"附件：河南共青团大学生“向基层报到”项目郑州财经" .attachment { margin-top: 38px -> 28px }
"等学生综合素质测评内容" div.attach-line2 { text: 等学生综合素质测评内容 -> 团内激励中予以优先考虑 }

* * *

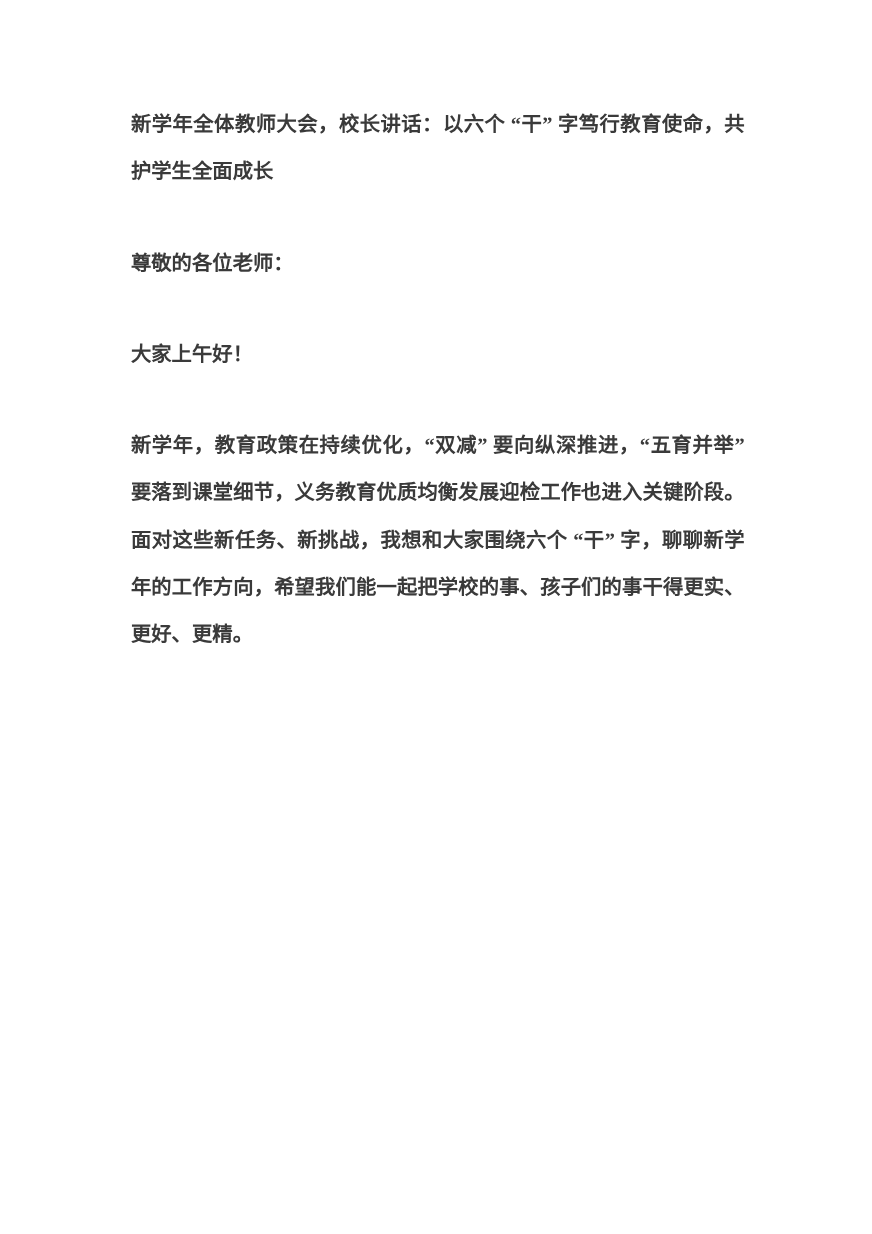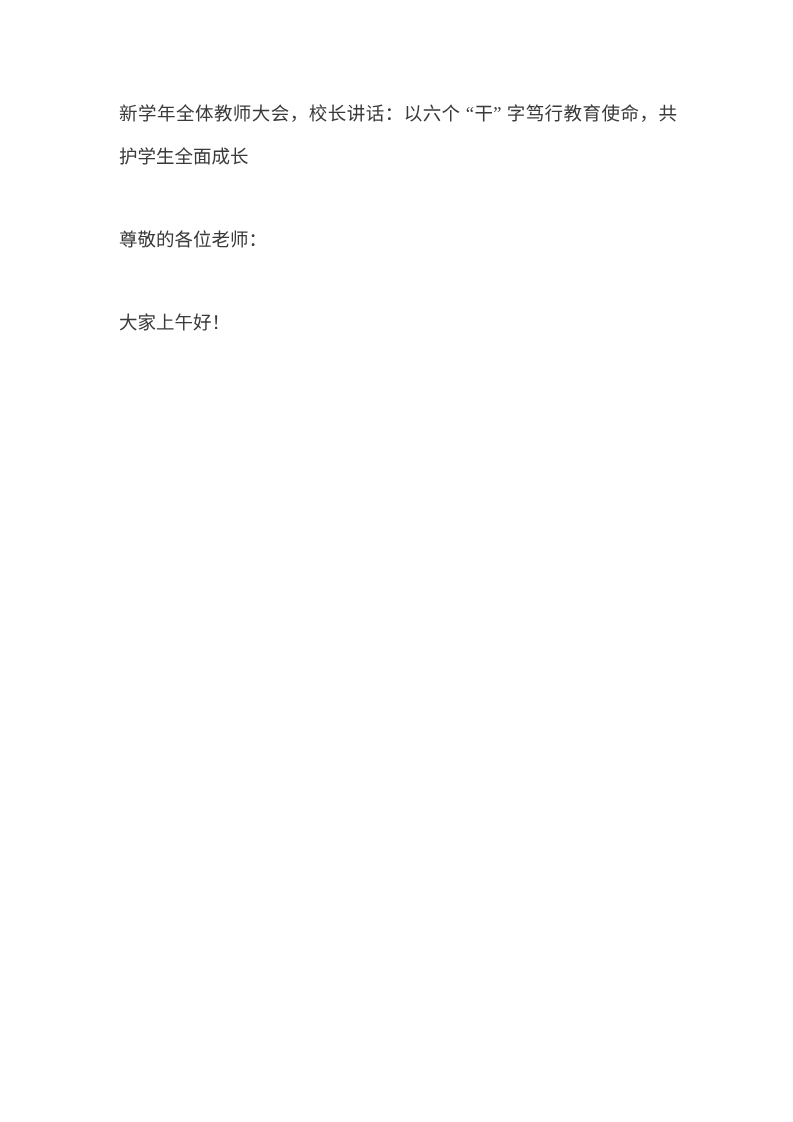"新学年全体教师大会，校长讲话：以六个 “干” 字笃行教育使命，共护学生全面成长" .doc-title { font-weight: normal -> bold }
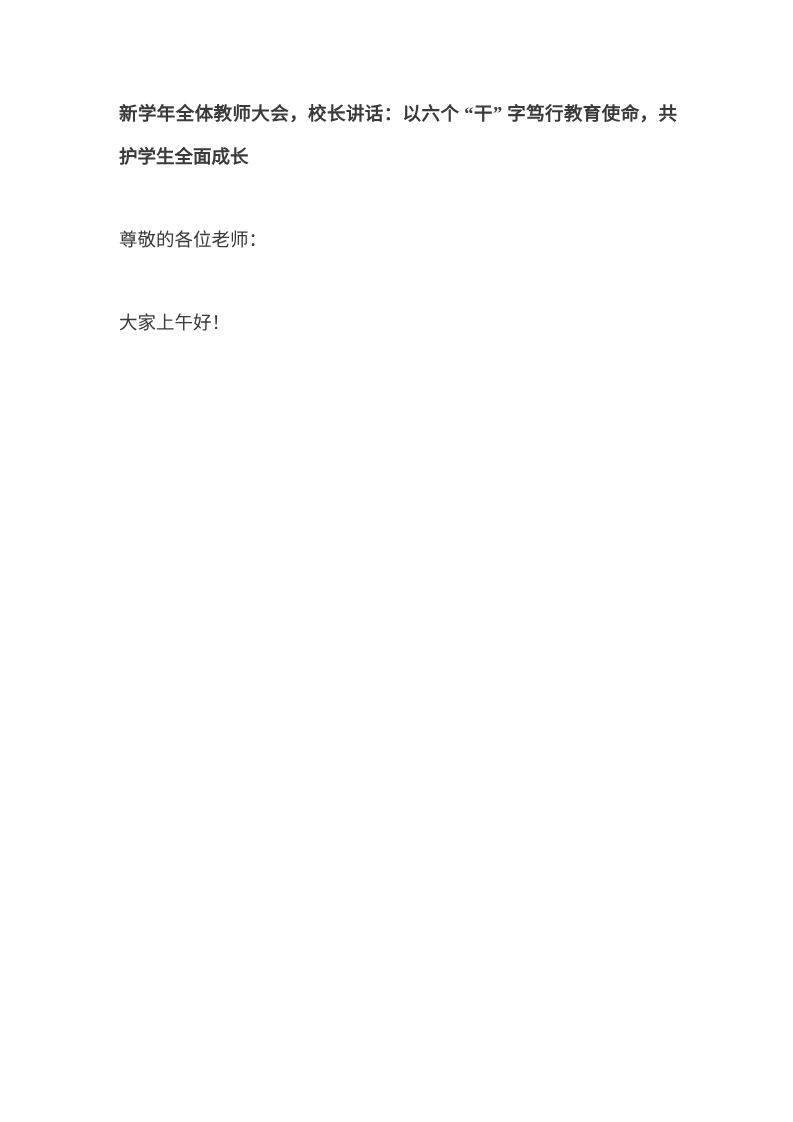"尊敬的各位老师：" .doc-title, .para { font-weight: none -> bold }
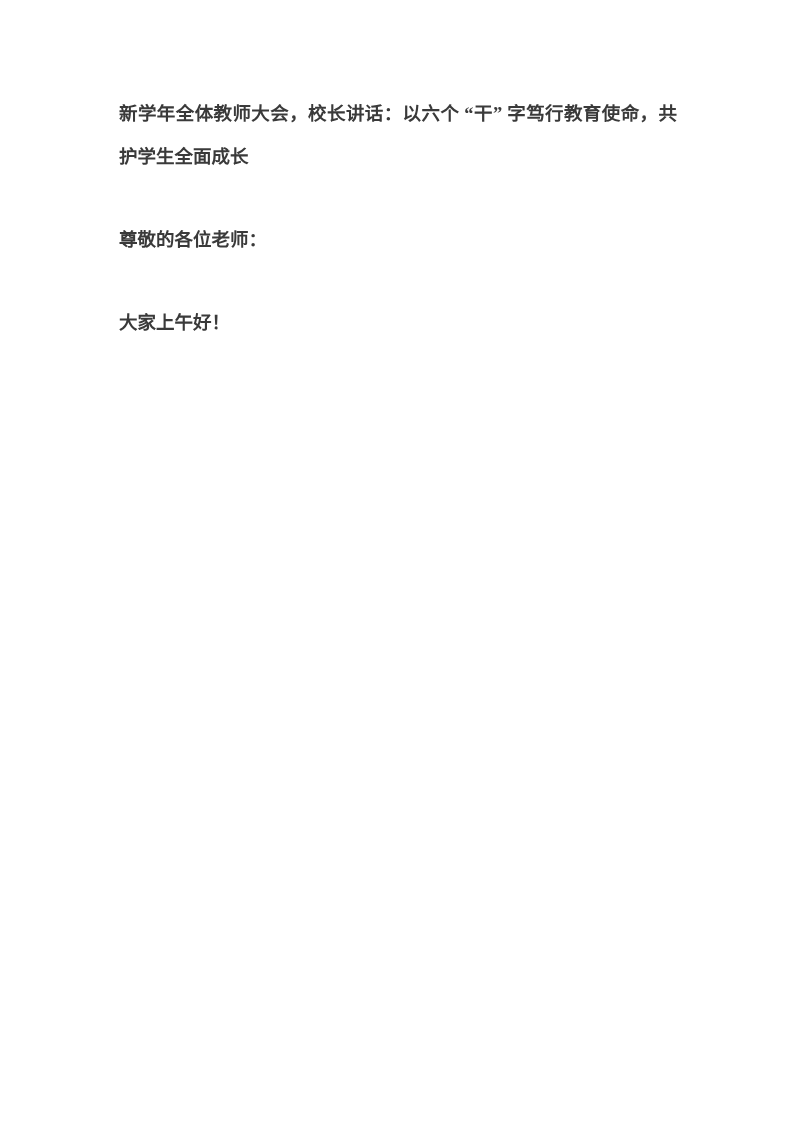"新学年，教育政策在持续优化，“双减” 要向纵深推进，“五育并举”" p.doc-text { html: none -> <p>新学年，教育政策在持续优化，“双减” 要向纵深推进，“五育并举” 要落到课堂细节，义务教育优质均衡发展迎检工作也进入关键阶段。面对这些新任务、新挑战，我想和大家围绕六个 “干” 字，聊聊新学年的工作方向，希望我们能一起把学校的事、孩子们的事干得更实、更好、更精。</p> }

> Directions
Taking the entries above, extract every line from the one bearing "font-weight: none ->" through the one bearing "html: none ->", exactly, with no pictures.

> Worked solution
"尊敬的各位老师：" .doc-title, .para { font-weight: none -> bold }
"新学年，教育政策在持续优化，“双减” 要向纵深推进，“五育并举”" p.doc-text { html: none -> <p>新学年，教育政策在持续优化，“双减” 要向纵深推进，“五育并举” 要落到课堂细节，义务教育优质均衡发展迎检工作也进入关键阶段。面对这些新任务、新挑战，我想和大家围绕六个 “干” 字，聊聊新学年的工作方向，希望我们能一起把学校的事、孩子们的事干得更实、更好、更精。</p> }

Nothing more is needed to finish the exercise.